• _AIM OF THE TASK_: All lines from the one containing "- Corso RMarkdown" to the end of the material are to be given again exactly; leave out every line before it.

• _RECORDED DATA_:
☆ ☆ ☆

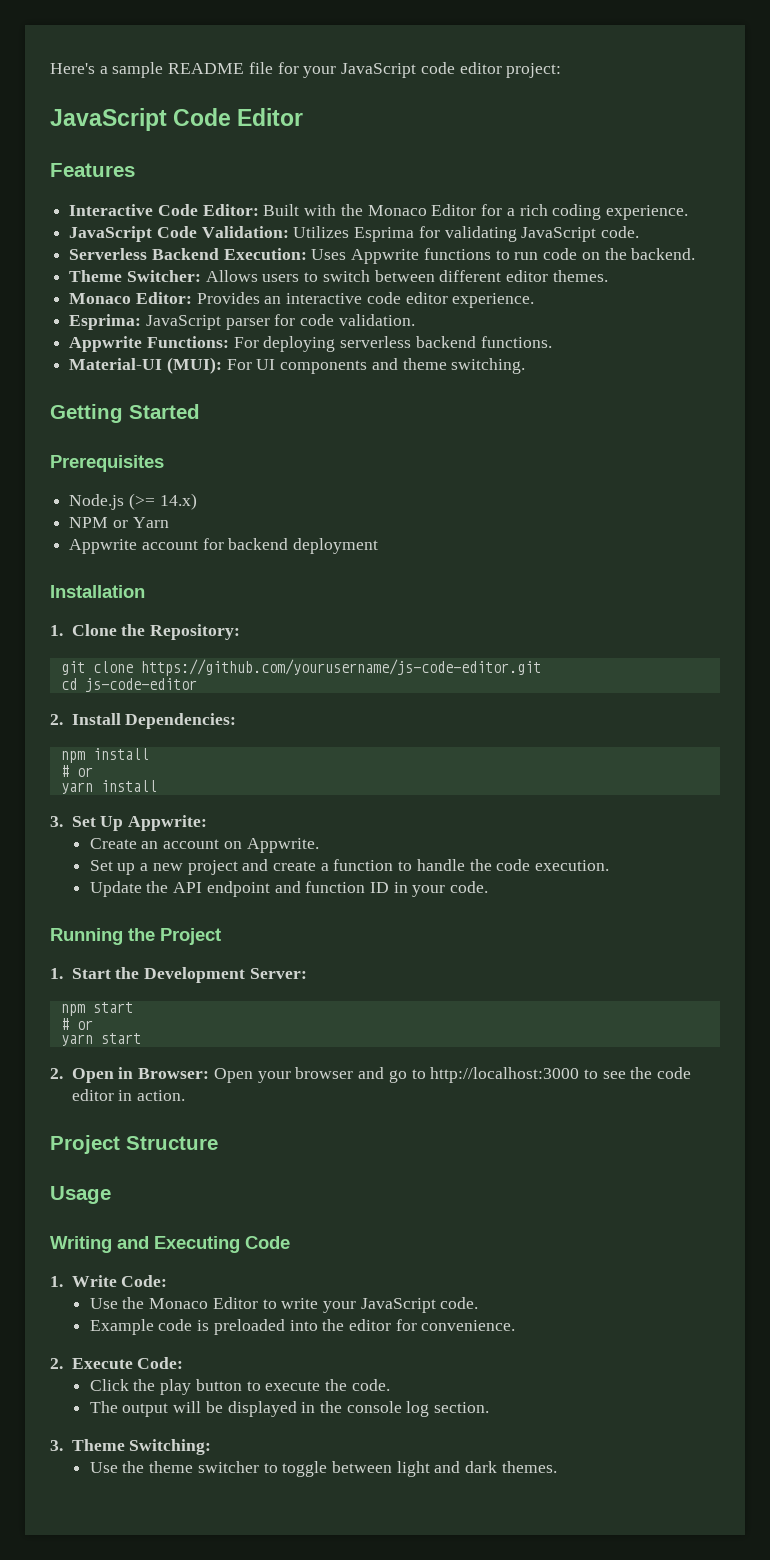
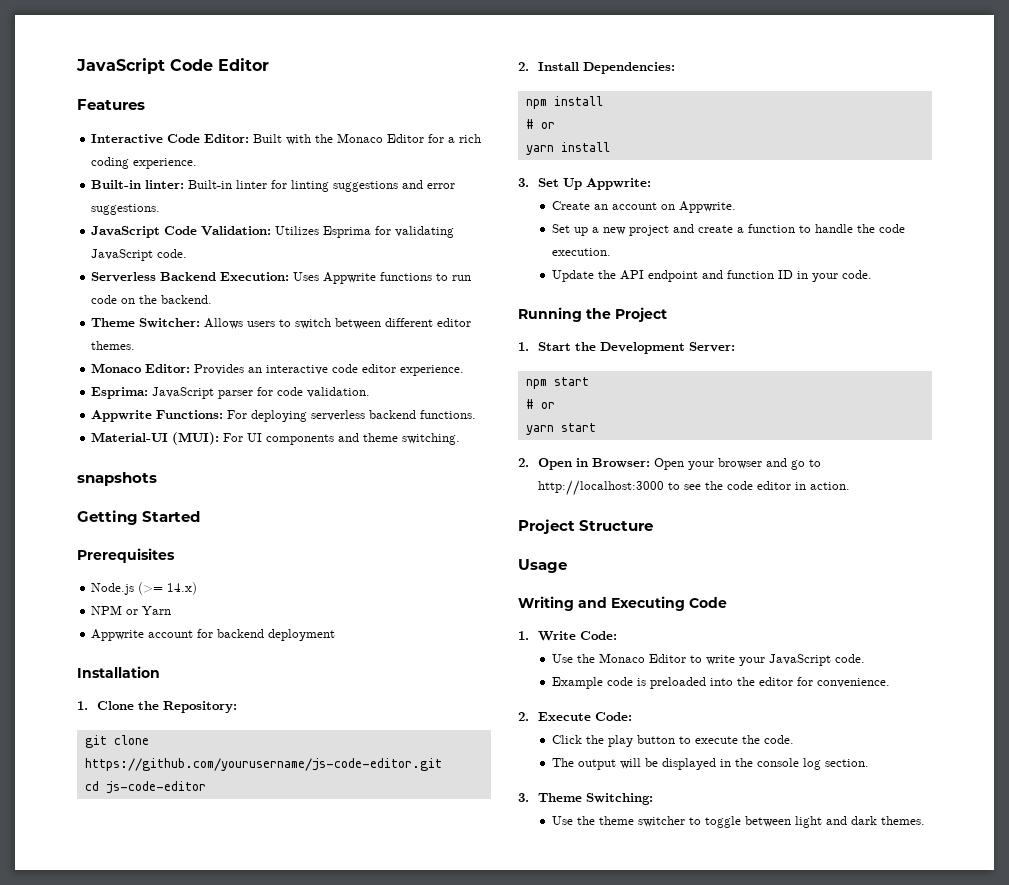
- Here's a sample README file for your JavaScript code editor project:
+ Built-in linter: Built-in linter for linting suggestions and error suggestions.
+ snapshots

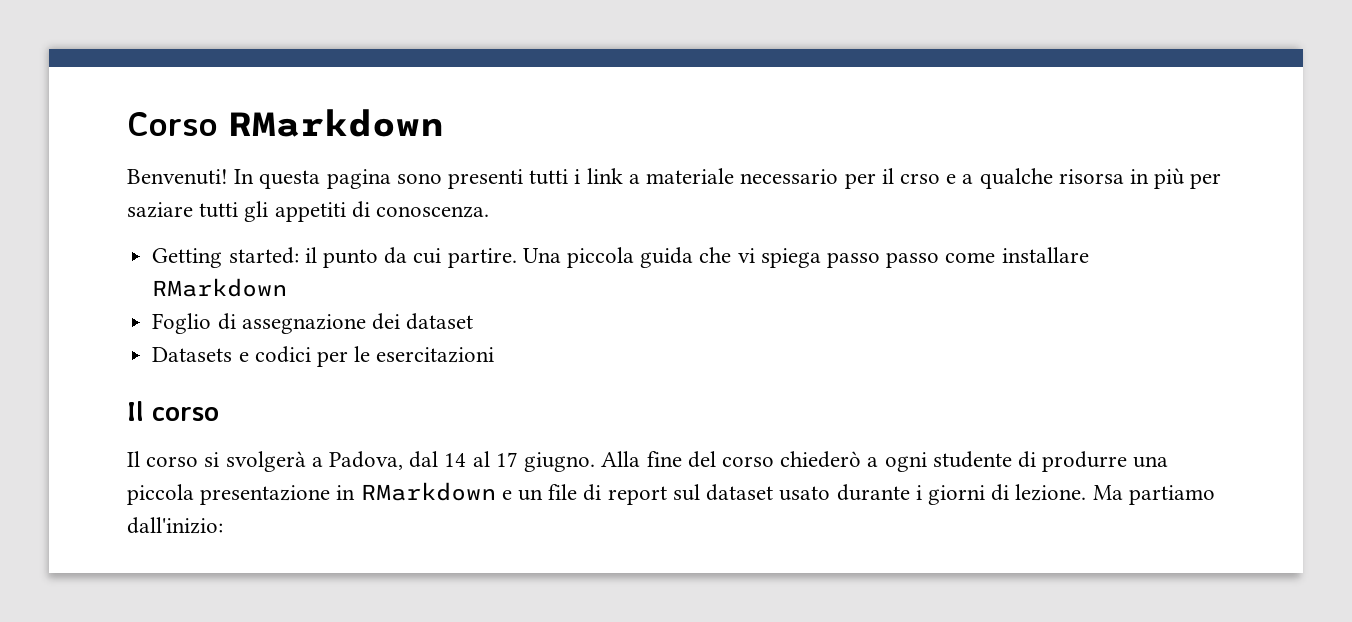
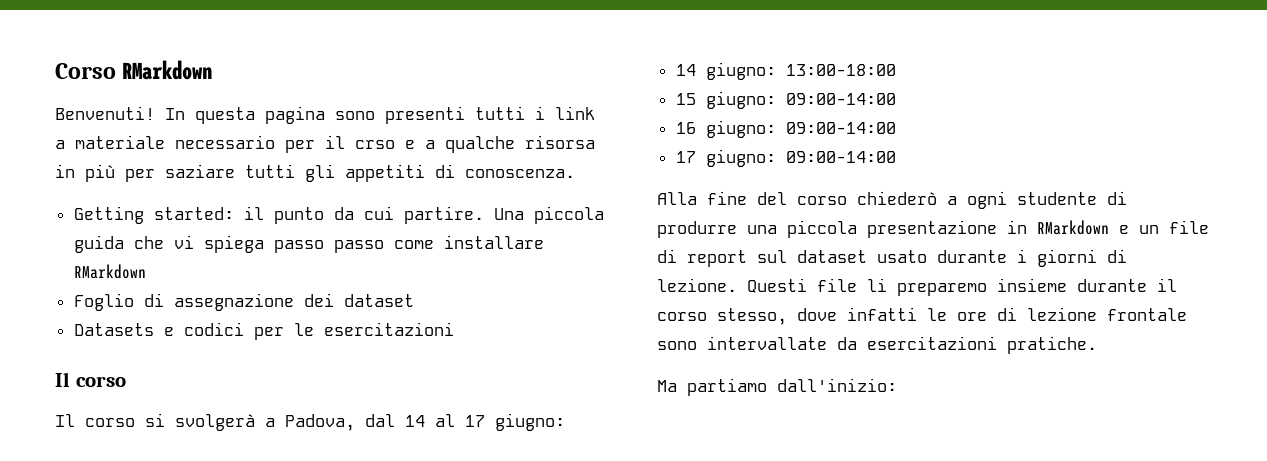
- Il corso si svolgerà a Padova, dal 14 al 17 giugno. Alla fine del corso chiederò a ogni studente di produrre una piccola presentazione in RMarkdown e un file di report sul dataset usato durante i giorni di lezione. Ma partiamo dall'inizio:
+ Il corso si svolgerà a Padova, dal 14 al 17 giugno:
+ 14 giugno: 13:00-18:00
+ 15 giugno: 09:00-14:00
+ 16 giugno: 09:00-14:00
+ 17 giugno: 09:00-14:00
+ Alla fine del corso chiederò a ogni studente di produrre una piccola presentazione in RMarkdown e un file di report sul dataset usato durante i giorni di lezione. Questi file li preparemo insieme durante il corso stesso, dove infatti le ore di lezione frontale sono intervallate da esercitazioni pratiche.
+ Ma partiamo dall'inizio:

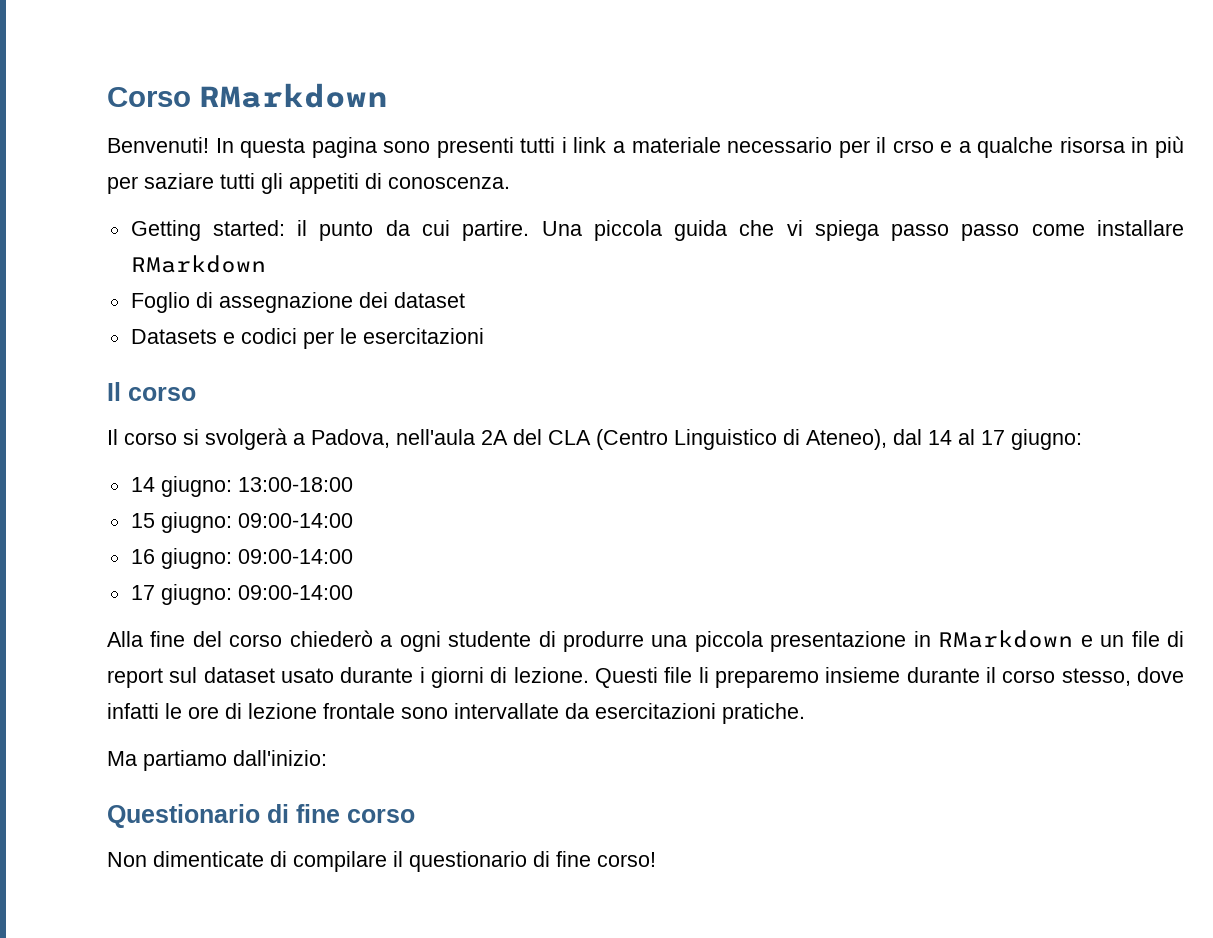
- Il corso si svolgerà a Padova, dal 14 al 17 giugno:
+ Il corso si svolgerà a Padova, nell'aula 2A del CLA (Centro Linguistico di Ateneo), dal 14 al 17 giugno:
+ Questionario di fine corso
+ Non dimenticate di compilare il questionario di fine corso!

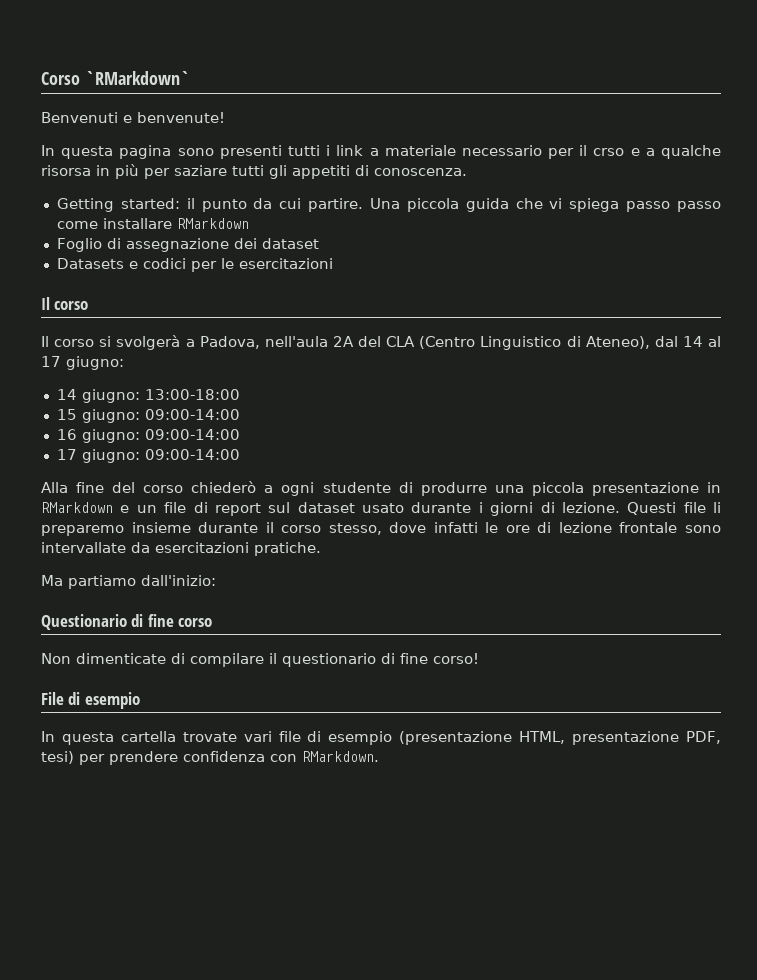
- Corso RMarkdown
- Benvenuti! In questa pagina sono presenti tutti i link a materiale necessario per il crso e a qualche risorsa in più per saziare tutti gli appetiti di conoscenza.
+ Corso `RMarkdown`
+ Benvenuti e benvenute!
+ In questa pagina sono presenti tutti i link a materiale necessario per il crso e a qualche risorsa in più per saziare tutti gli appetiti di conoscenza.
+ File di esempio
+ In questa cartella trovate vari file di esempio (presentazione HTML, presentazione PDF, tesi) per prendere confidenza con RMarkdown.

☆ ☆ ☆

• _EXERCISE SOLUTION_:
- Corso RMarkdown
- Benvenuti! In questa pagina sono presenti tutti i link a materiale necessario per il crso e a qualche risorsa in più per saziare tutti gli appetiti di conoscenza.
+ Corso `RMarkdown`
+ Benvenuti e benvenute!
+ In questa pagina sono presenti tutti i link a materiale necessario per il crso e a qualche risorsa in più per saziare tutti gli appetiti di conoscenza.
+ File di esempio
+ In questa cartella trovate vari file di esempio (presentazione HTML, presentazione PDF, tesi) per prendere confidenza con RMarkdown.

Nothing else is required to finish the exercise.